А если ему все же суждено вернуться, как описать, не говоря уже об объяснении, то, чему он стал свидетелем?
Как ему остаться сакарпом?
Моэнгус нарисовался из мрака задолго до начала своей стражи и уселся рядом, такой же угрюмый и безмолвный, как и король Сакарпа. Тревога Сорвила быстро улеглась. Даже по истечении многих месяцев двойной жизни он не мог хладнокровно размышлять о предательстве в присутствии тех, кого собирался предать. В компании брата с сестрой он всегда становился дружелюбнее, что легко можно было принять за трусость.
Строить коварные планы он мог лишь в одиночестве.
Так они и продолжали дальше сидеть, молча глядя на лишенные света просторы и впитывая то ощущение товарищества, которое нередко возникает между молчаливыми мужчинами. А поскольку Сорвил не смотрел на него, Моэнгус оставался задумчивой тенью на периферии зрения, от которой веяло физической силой и непокоем.

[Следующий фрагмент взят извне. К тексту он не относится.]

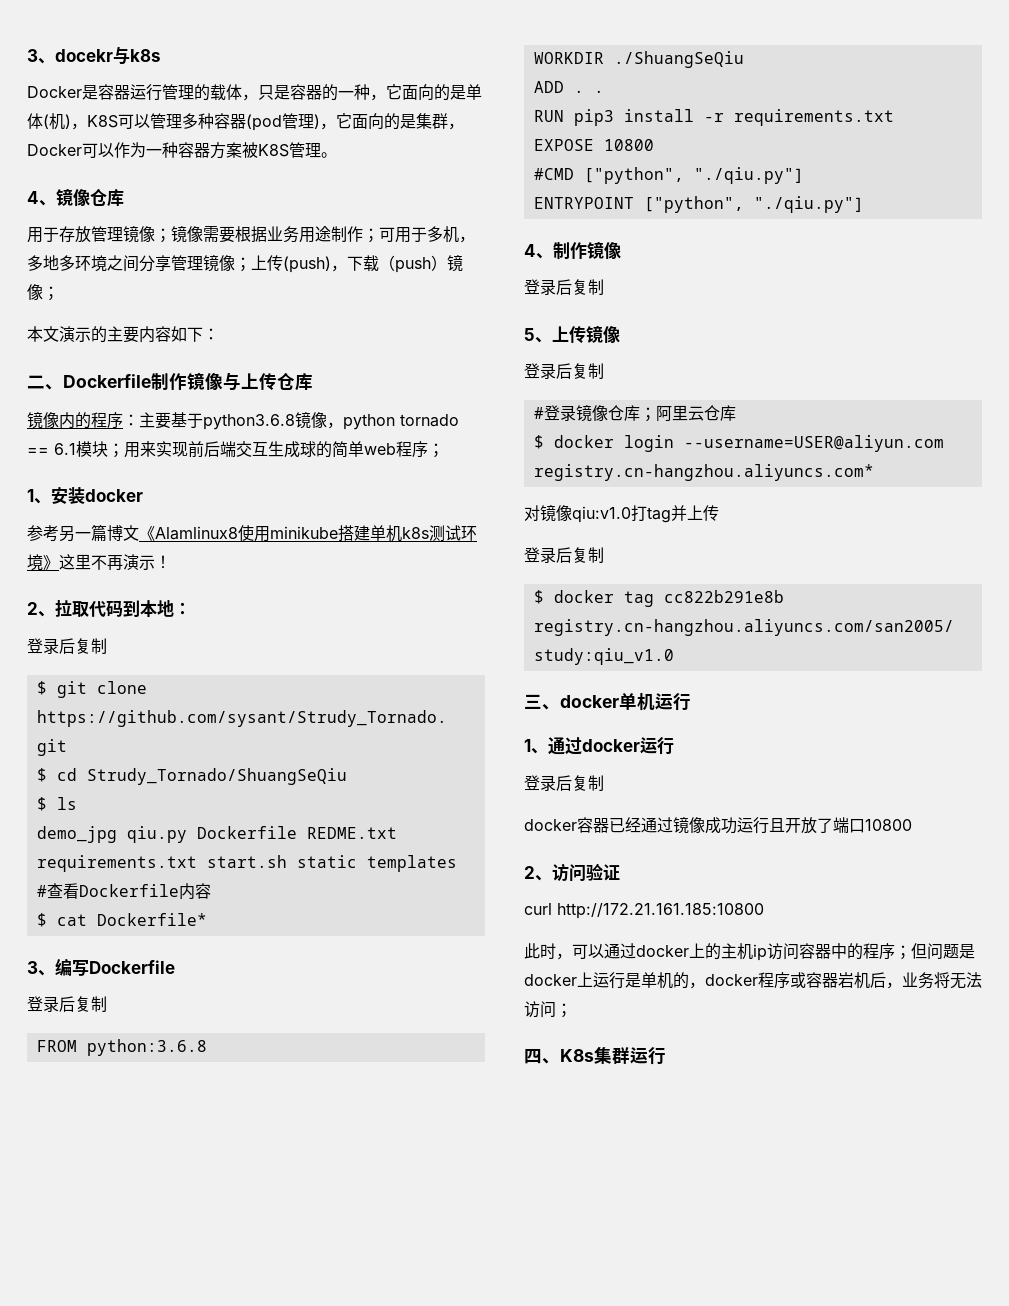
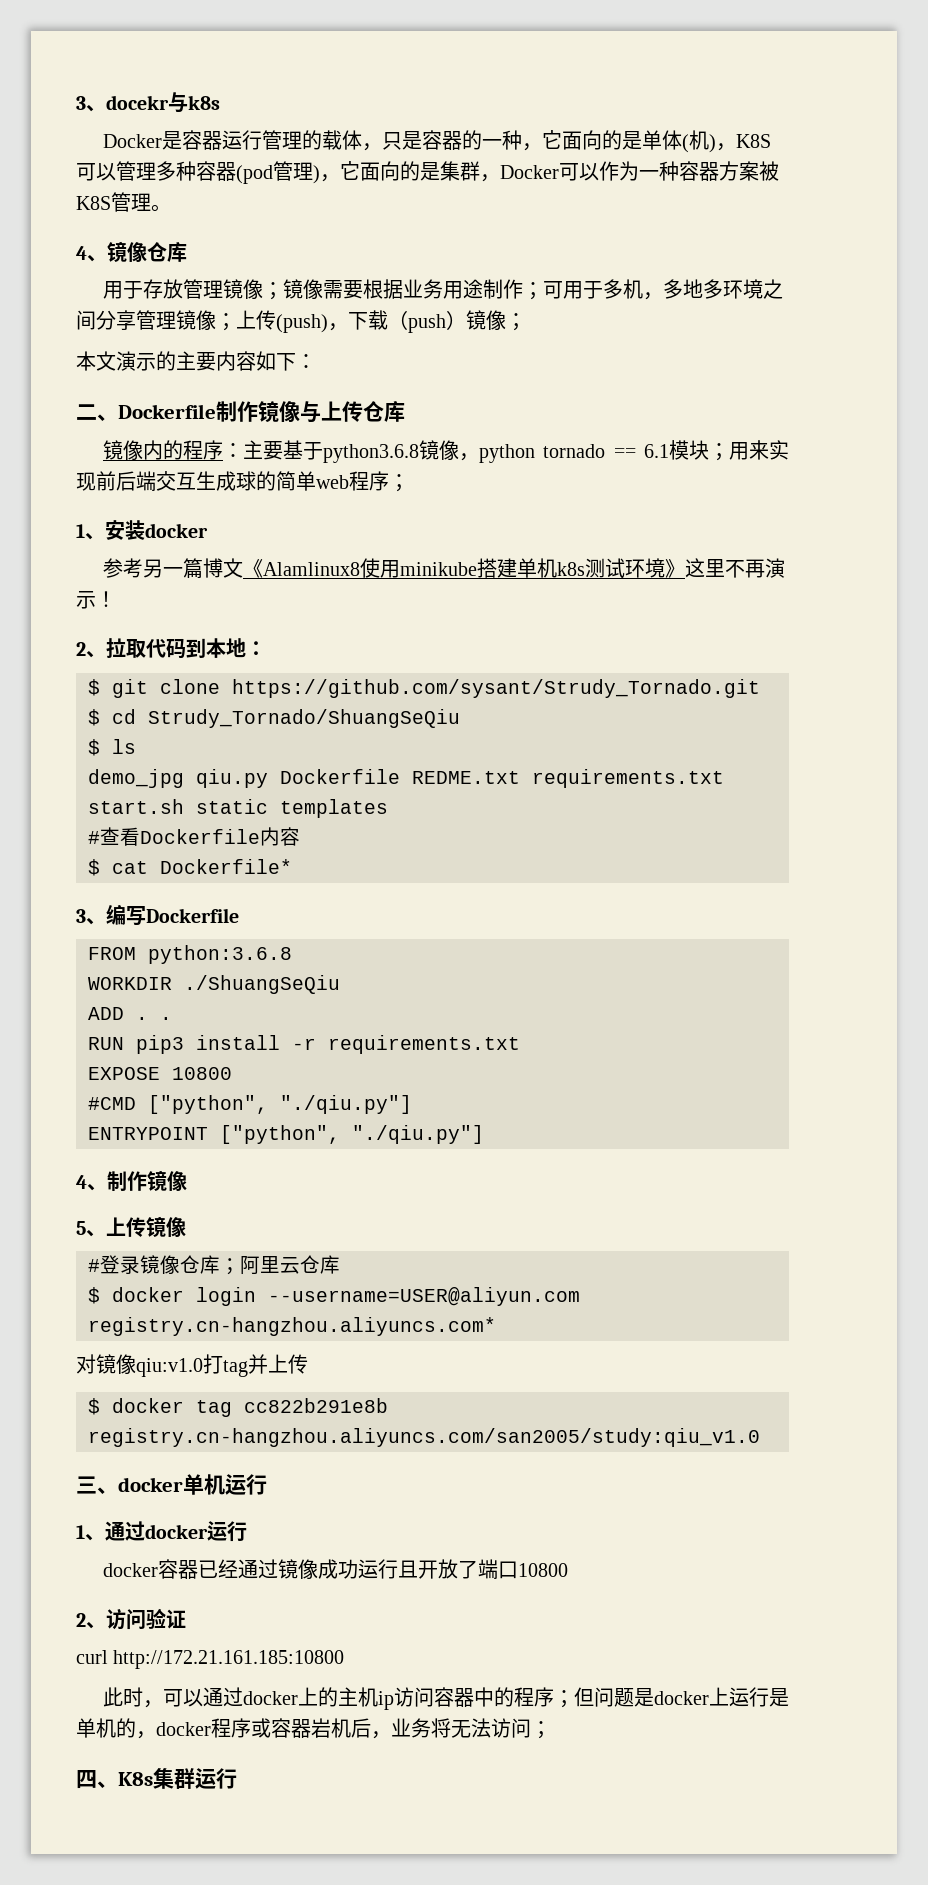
  2、拉取代码到本地：
- 登录后复制
  3、编写Dockerfile
- 登录后复制
  4、制作镜像
- 登录后复制
  5、上传镜像
- 登录后复制
  对镜像qiu:v1.0打tag并上传
- 登录后复制
  1、通过docker运行
- 登录后复制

– Твой отец… – отважился наконец спросить молодой король. – Он действительно… постиг Бога?
Сорвил даже не знал, отчего вдруг решил разоткровенничаться. Вероятно, как он начинал осознавать, возможно привыкнуть к постоянным противоречиям, так же как и к глубокому горю.
– Странный вопрос для Уверовавшего короля, – фыркнул принц. – Следовало бы передать тебя в руки Судей!
Сорвил лишь укоризненно на него посмотрел.
– Оглянись вокруг, – продолжил Моэнгус, пожав плечами и потерев свой бритый подбородок, как всегда делал, когда приходилось серьезно о чем-то подумать. – Все поднялись против Отца, а он все же побеждает. Даже Сотня объявила ему войну!
Сорвил сморгнул. Последние слова были не в бровь, а в глаз.
– Что ты хочешь сказать?
– Правду, Лошадиный король. Ничто не оскорбляет людей и богов сильнее…
Сорвил не знал, что ответить, и просто смотрел на него. Могут ли боги ошибаться?
Но ведь именно об этом и был тот давний урок Эскелеса, разве нет? Все боги были лишь фрагментами Бога, частицами целого, как и люди. Схоласт бы определенно сказал, что и Ятвер – такой же фрагмент… Равным образом не видящий целого.
Возможно ли обмануть Великую Мать?
Если принц-империал заметил его страх и замешательство, то не показал вида. Моэнгус был не из числа мастеров речевого этикета. Уставившись на помигивающие созвездия на западном горизонте, он продолжил, нимало не заботясь, слушают его или нет:
– Конечно, Отец постиг Бога.
Армия Юга достигла Хойлирси, где в древние времена выращивали лен. Северной границей Хойлирси служила река Ирши, стремительная и глубокая на протяжении нескольких сот миль, почти до самого впадения в море Нелеост, где несколько успокаивалась. Даже в древности мест для переправы через Ирши было очень немного, отчего жрецы-барды нередко пользовались именем реки как синонимом преграды, требующей обхода, а переправы через нее – как метафорой смерти. «Ири Ирши гранпирлал», – говорили они о павших героях или о тех, кто не мог принять решение вовремя. «Жестокая Ирши увлекла их».